During the winter, the goldfinch (Spinus tristis) is frequently found at local bird feeders.



While their winter plumage is less showy than the bright yellow sported by males during breeding season, the males are attractive little birds and may migrate through the Panhandle in great numbers.



The American goldfinch is gregarious during the non-breeding season, when it is often found in large flocks, usually with other finches. Flocks generally fly in an undulating pattern, creating a wave-shaped path. 



The American goldfinch is not aggressive toward predators within its territory; its only reaction is alarm calling. Predators include snakes, squirrels, and blue jays, which may destroy eggs or kill young. Hawks and cats pose a threat to both young and adults. Goldfinches are occasionally victims of brood parasites, particularly brown-headed cowbirds. One study found that nine percent of nests had cowbird eggs in them. 



According to the Cornell Lab of Ornithology, the species is one of the strictest vegetarians in the bird world. Its main diet consists of the seeds from a wide variety of annual plants, often those of weeds grasses and trees, such as thistle, teasel, dandelion, ragweed, mullein, cosmos, sunflower and coneflower. However, it also consumes tree buds, maple sap, and berries. It will eat at bird feeders provided by humans, particularly in the winter months, preferring Niger seed, sometimes called thistle. It will occasionally eat insects, which are also fed to its young to provide protein.



Unlike some finch species, the American goldfinch uses its feet extensively in feeding. It frequently hangs from seed heads while feeding in order to reach the seeds more easily.



The courtship rituals of the American goldfinch include aerial maneuvers and singing by males, who begin courtship in late July.
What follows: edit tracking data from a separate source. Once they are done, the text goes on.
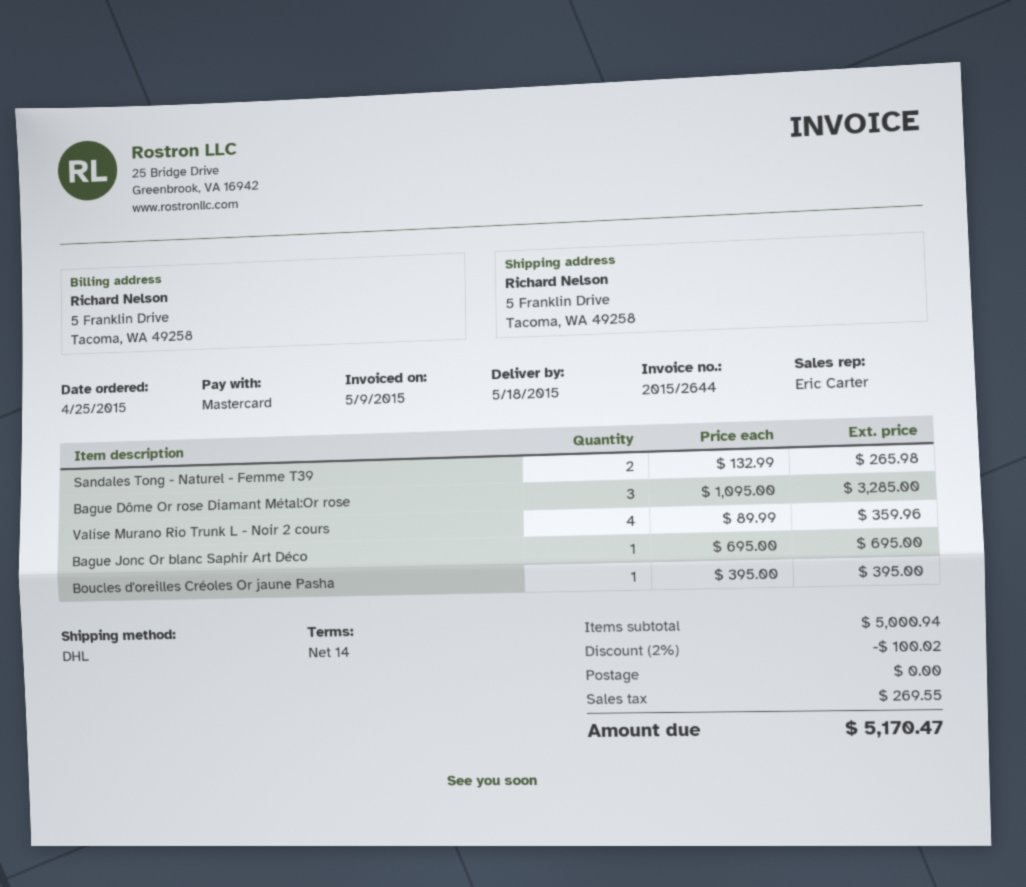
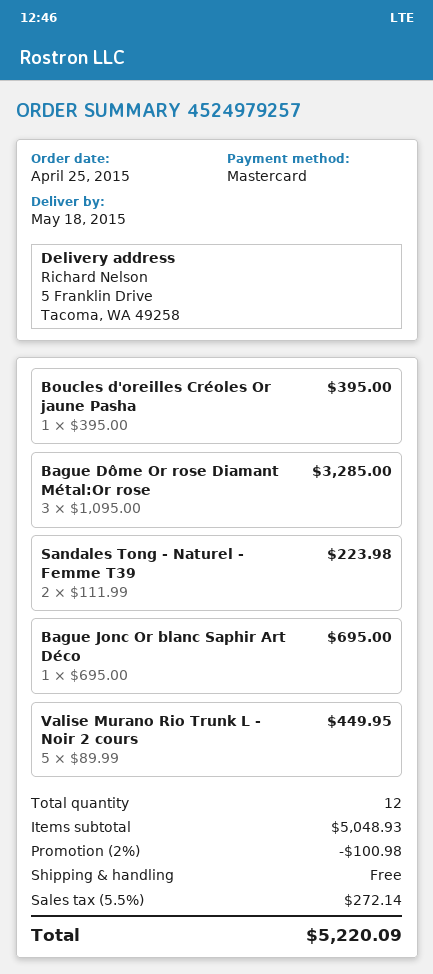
Sandales Tong - Naturel - Femme T39: 2 x 132.99 = 265.98 -> 2 x 111.99 = 223.98
Valise Murano Rio Trunk L - Noir 2 cours: 4 x 89.99 = 359.96 -> 5 x 89.99 = 449.95
subtotal: 5000.94 -> 5048.93
discount: 2% = 100.02 -> 2% = 100.98
tax: 269.55 -> 272.14
total: 5170.47 -> 5220.09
The nest is built in late summer by the female in the branches of a deciduous shrub or tree at a height of up to 33 feet. The nest building lasts approximately six days. The male frequently flies with the female as she collects nesting materials, and though he may carry some materials back to the nest, he leaves its construction to her. The outer shell of the nest is built of bark, weeds, vines, and grass. The inside diameter of the finished nest is about three inches. The rim is reinforced with bark bound by spider webs and caterpillar silk, and the cup is lined with plant down from milkweed, thistle, or cattail. The nest is so tightly woven that it can hold water, and it is possible for nestlings to drown following a rainstorm if the parents do not cover the nest.



American goldfinches lay four to six bluish-white eggs, oval in shape. Two or three pairs may group their territories together in a loose colony, perhaps to aid in defense against predators.



The goldfinch is not threatened by human activity, and is widespread throughout its range. The clearing of forests by humans, though harmful to many species, has benefited the goldfinch. Clearing of woodlands causes declines in numbers of long distance migrants, while favoring the American goldfinch both as a short-distance migrant, and because the created open areas are the preferred environment of the bird, where weeds thrive which produce the primary food source of the goldfinch



This handsome little finch is the state bird of New Jersey, Iowa, and Washington.



In art and Christian legend, the goldfinch is symbolic of the resurrection. According to one legend, the bird was a witness to Christ carrying the cross and tried to pluck the crown of thorns from his head.